Problem statement: Once the line containing "#8b5cf6 -> #c2410c" is found in the entries below, reproduce it and every line after it, stopping at and including the line containing "text: 以免影响测量精度 ->"; reproduce nothing else, and keep each line exact.

Data to use:
──────────────────────────────

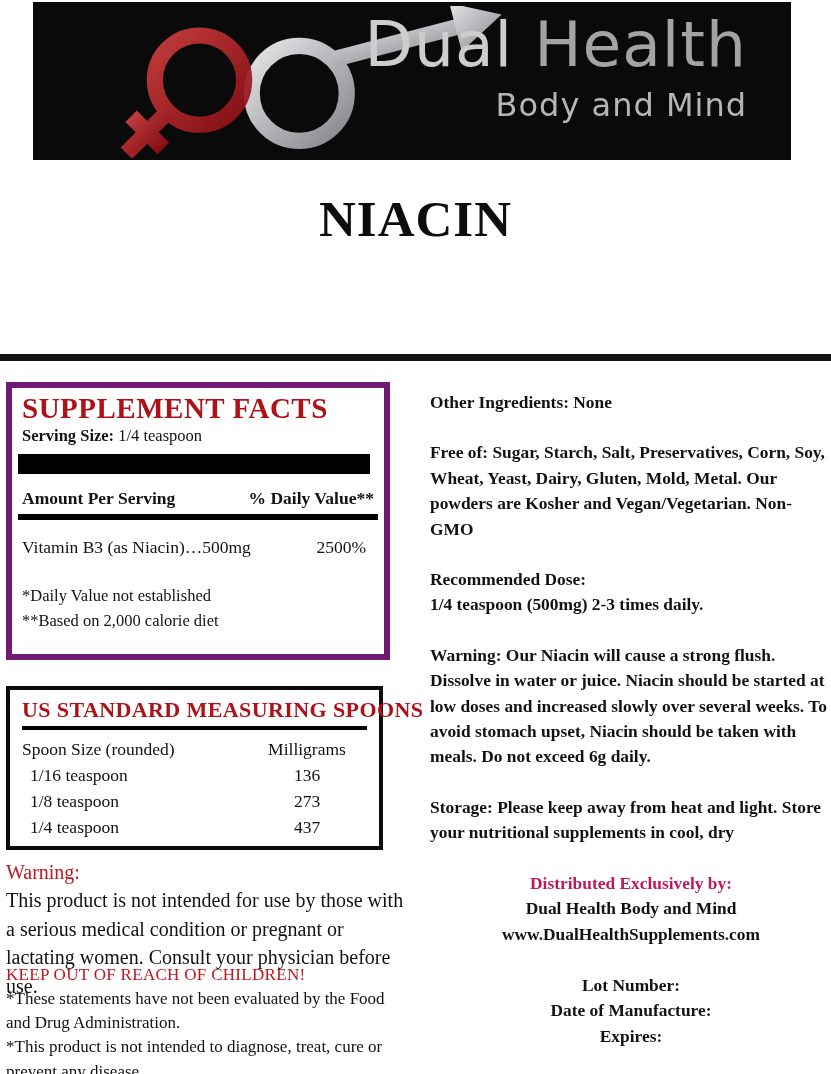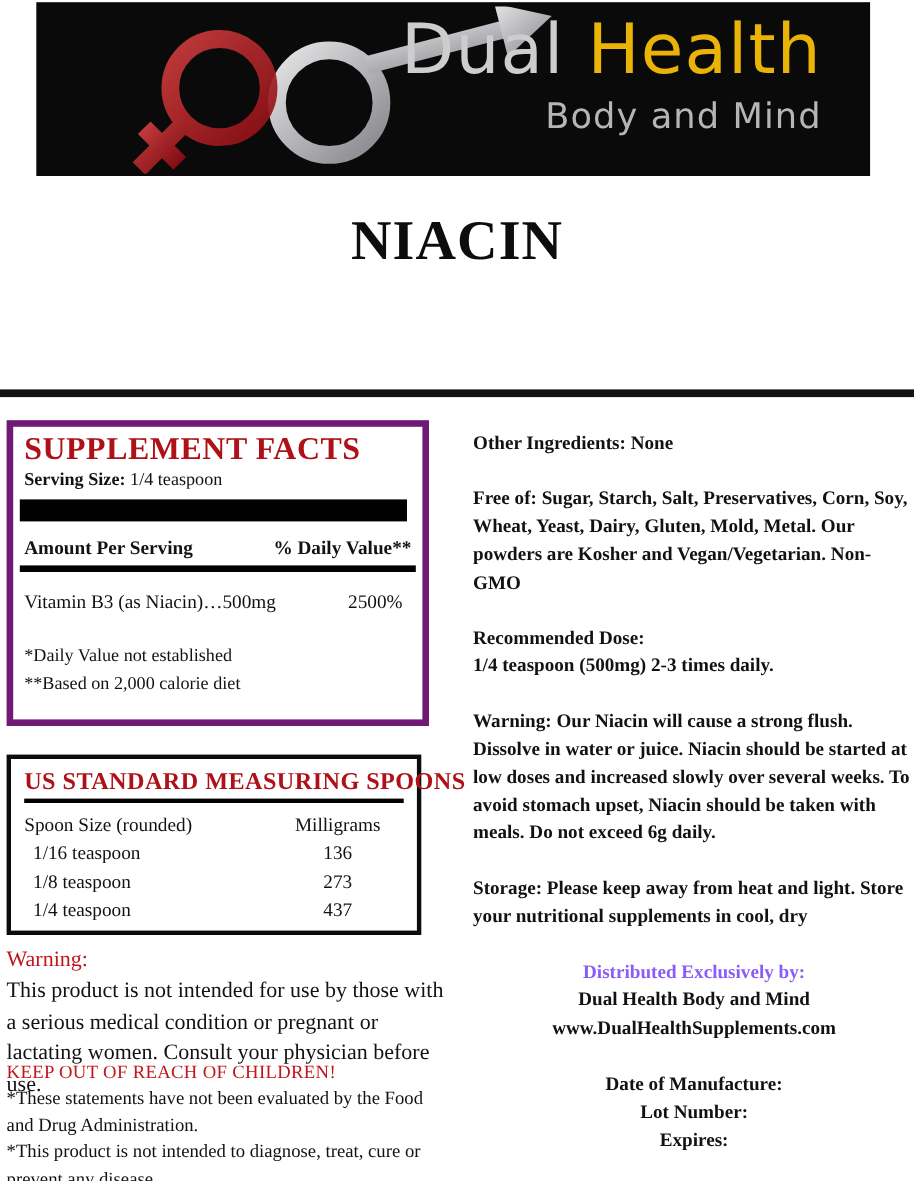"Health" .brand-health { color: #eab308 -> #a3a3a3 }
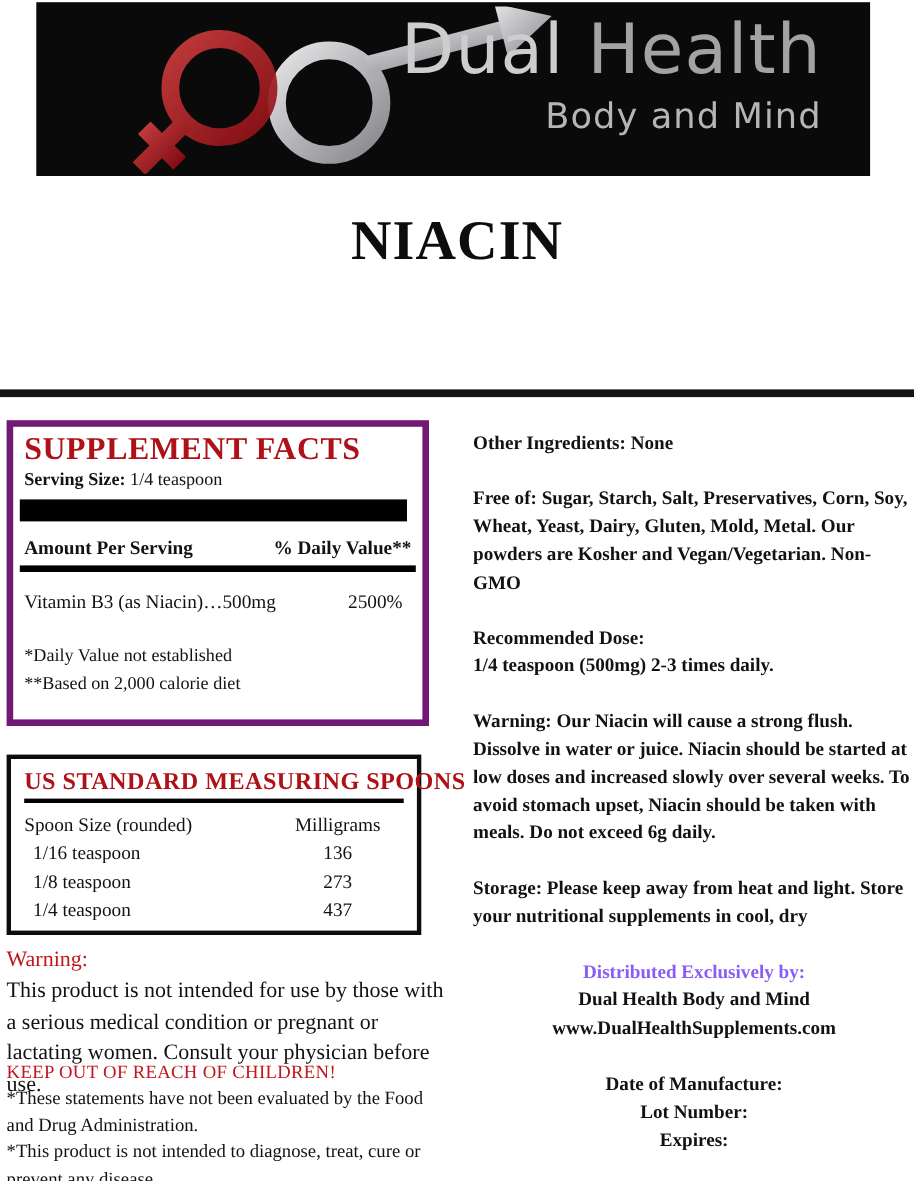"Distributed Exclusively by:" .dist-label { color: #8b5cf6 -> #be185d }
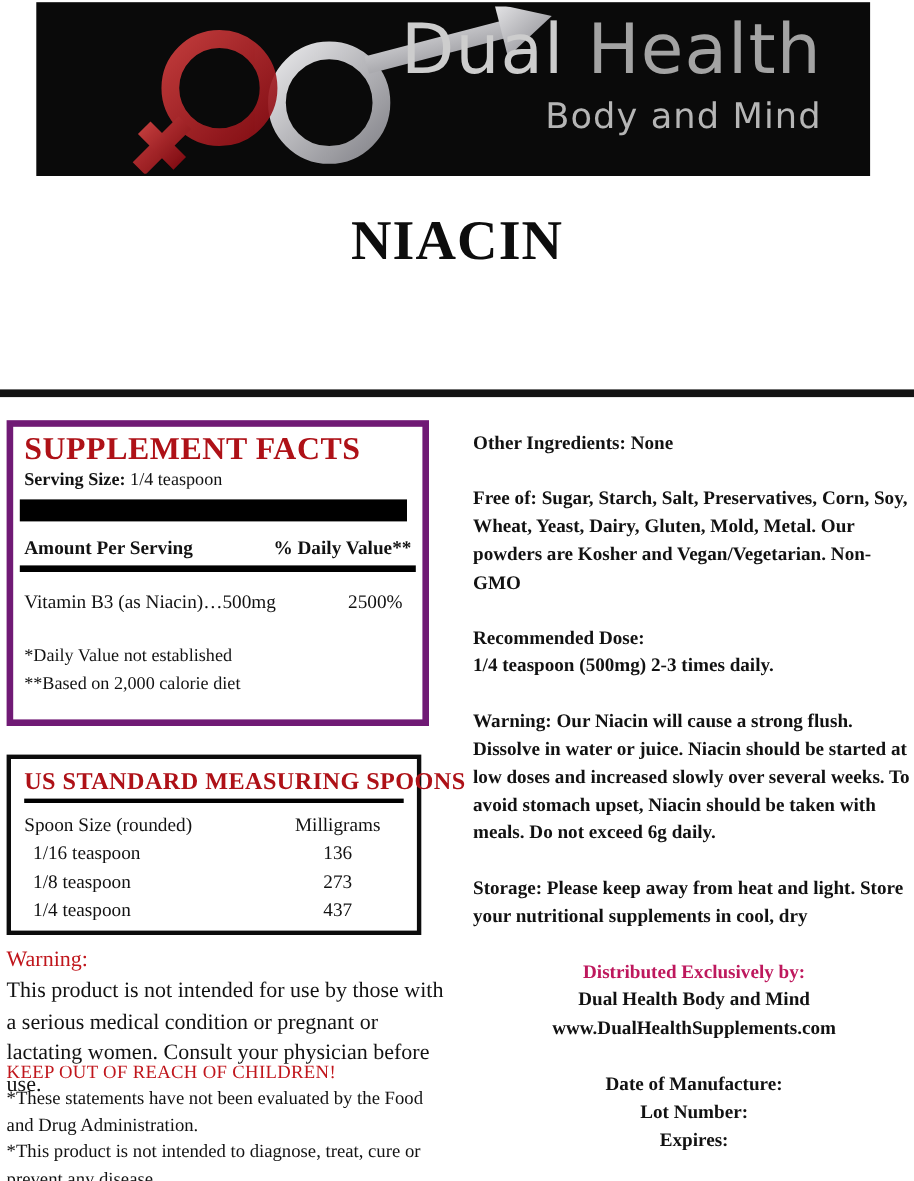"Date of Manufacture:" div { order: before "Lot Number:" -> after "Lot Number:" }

──────────────────────────────

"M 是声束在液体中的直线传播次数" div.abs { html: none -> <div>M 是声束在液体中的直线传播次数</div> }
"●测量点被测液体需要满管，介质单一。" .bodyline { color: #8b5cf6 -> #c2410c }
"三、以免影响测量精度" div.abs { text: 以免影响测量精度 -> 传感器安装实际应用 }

──────────────────────────────

Result of this exercise:
"●测量点被测液体需要满管，介质单一。" .bodyline { color: #8b5cf6 -> #c2410c }
"三、以免影响测量精度" div.abs { text: 以免影响测量精度 -> 传感器安装实际应用 }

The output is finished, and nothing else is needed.